The arrow swept monotonously and found nothing.

At dawn they started out for where they had left Luis and their boat. It was a two-hour journey, much of it downhill. The last stretch was accompanied by the quiet sounds of the trunk river, which had delivered them to the jungle in the first place. At last Wareagle led the way down the first path that looked familiar. It was all McCracken could do to restrain himself from bursting out of the jungle in glee. Everything considered, it wouldn’t bother him terribly if he never saw the Amazon Basin again.

Up ahead, Wareagle had stopped on the trunk river’s bank, shoulders stiffening in familiar fashion.

“Son of a bitch,” Blaine muttered when his eyes followed Johnny’s toward the water.

The boat was missing. Luis was gone.

“Looks like I didn’t give the bastard enough whiskey.”

“No, Blainey,” said Wareagle.

And that was when McCracken realized Johnny was looking upward to the right, toward a shape swaying in the breeze. Luis, more accurately what remained of him, had been hung from a tree branch twenty feet off the ground. His eyes bulged, and his tongue protruded grotesquely. Hanging had not been the worst that had happened to him.
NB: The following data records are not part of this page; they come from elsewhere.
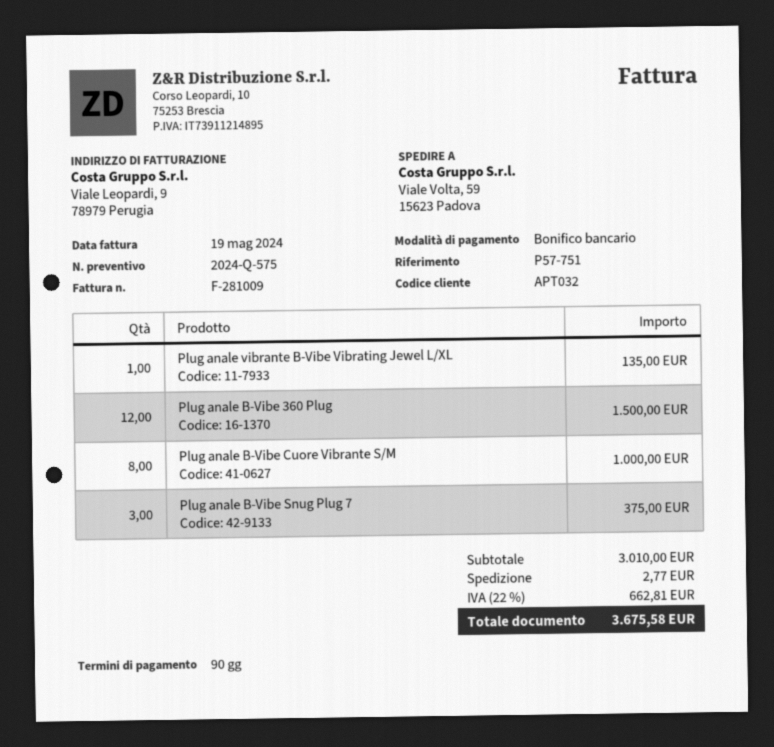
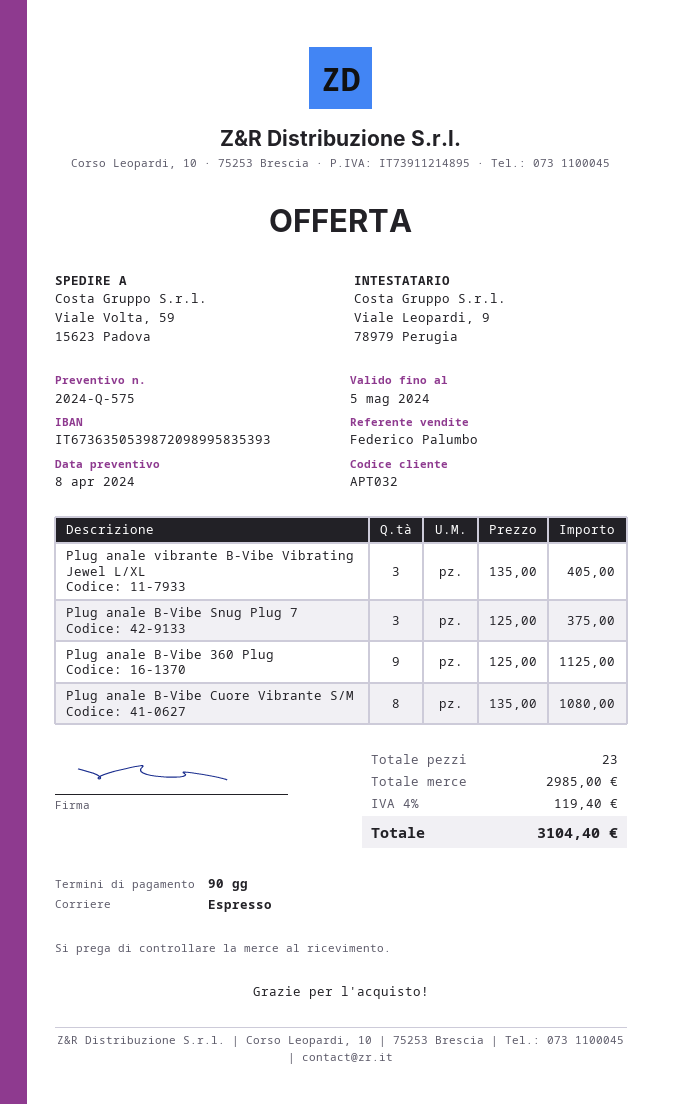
Plug anale vibrante B-Vibe Vibrating Jewel L/XL: 1 for 135.00 -> 3 for 405.00
Plug anale B-Vibe 360 Plug: 12 for 1500.00 -> 9 for 1125.00
Plug anale B-Vibe Cuore Vibrante S/M: 8 for 1000.00 -> 8 for 1080.00
subtotal: 3010.00 -> 2985.00
shipping: 2.77 -> none
tax: 22% = 662.81 -> 4% = 119.40
total: 3675.58 -> 3104.40

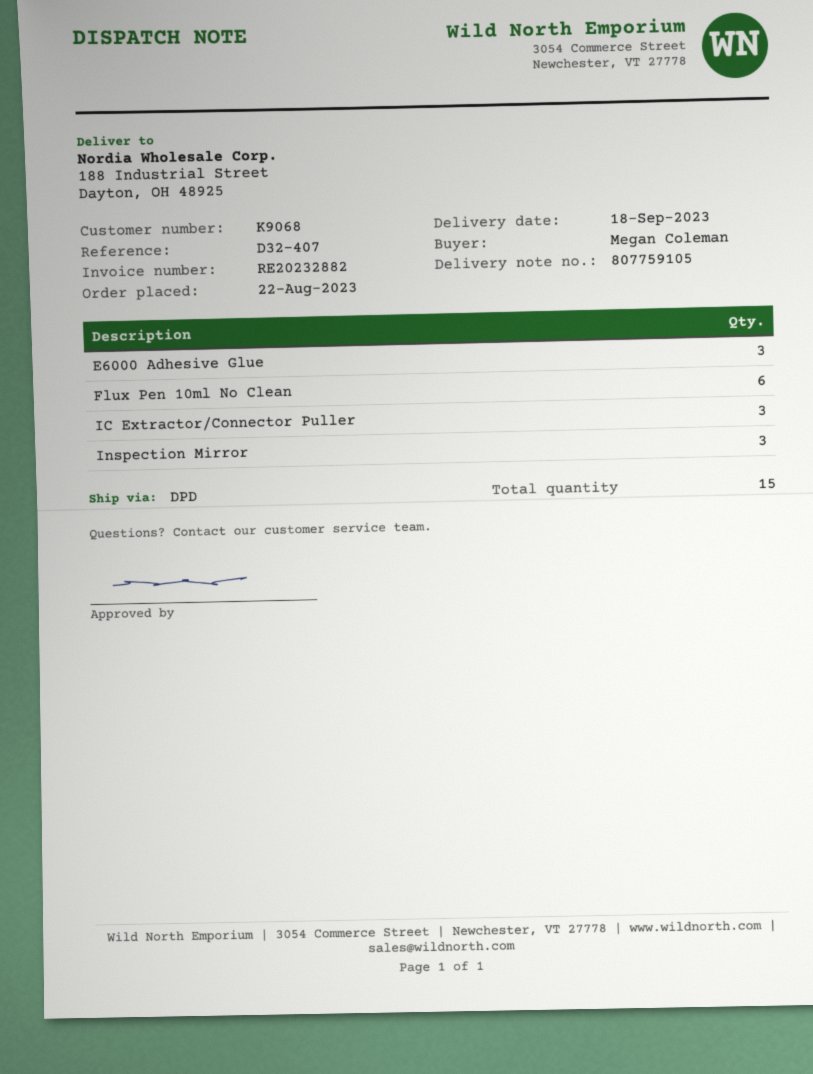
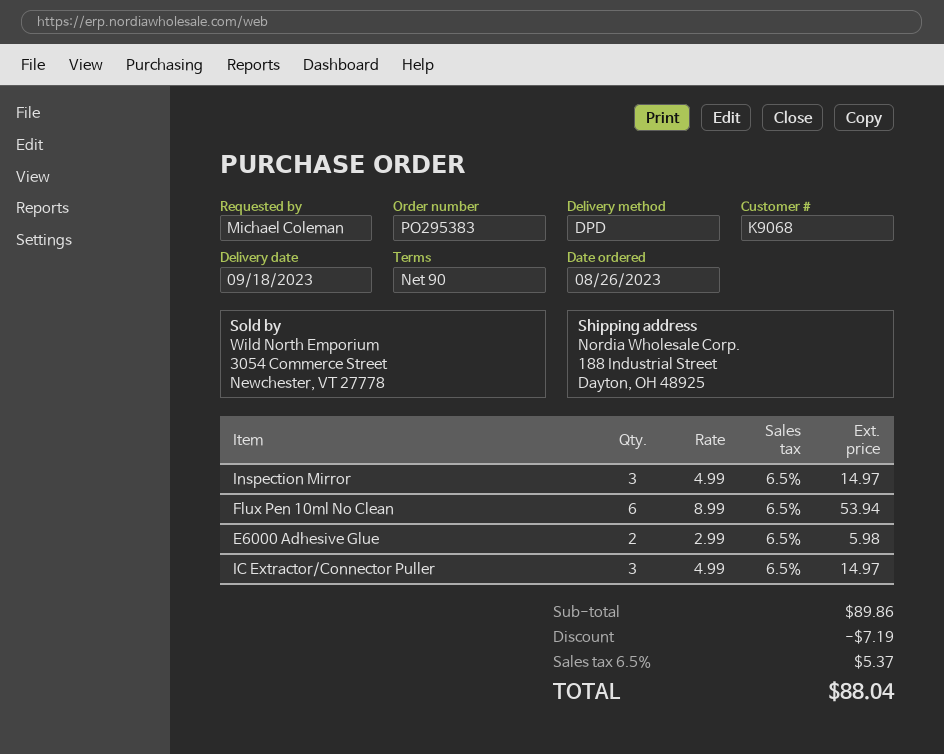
order date: 2023-08-22 -> 2023-08-26
ordered by: Megan Coleman -> Michael Coleman
E6000 Adhesive Glue: 3 -> 2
His hands and feet had been sliced off. The blood that had dropped from the stumps had pooled in the brush and leaves, scarlet red against dark green.

Blaine and Johnny barely had time to glance at each other before the pair of Blackhawk helicopters swooped down over the river and hovered with machine guns clearly leveled at them.

“Raise your hands in the air and hold your positions!” a voice blared over a loudspeaker. “Repeat: Raise your hands in the air and stay where you are!”

McCracken found himself doing just as he was told, though his gaze was fixed on the course of the empty river. The descending Blackhawk pushed its stiff back wind into him, and he closed his eyes against the sudden onslaught of debris. He couldn’t see anything now, but there was nothing to see. Their boat was long gone by now, and the blackest part of this heart of darkness was surely on board.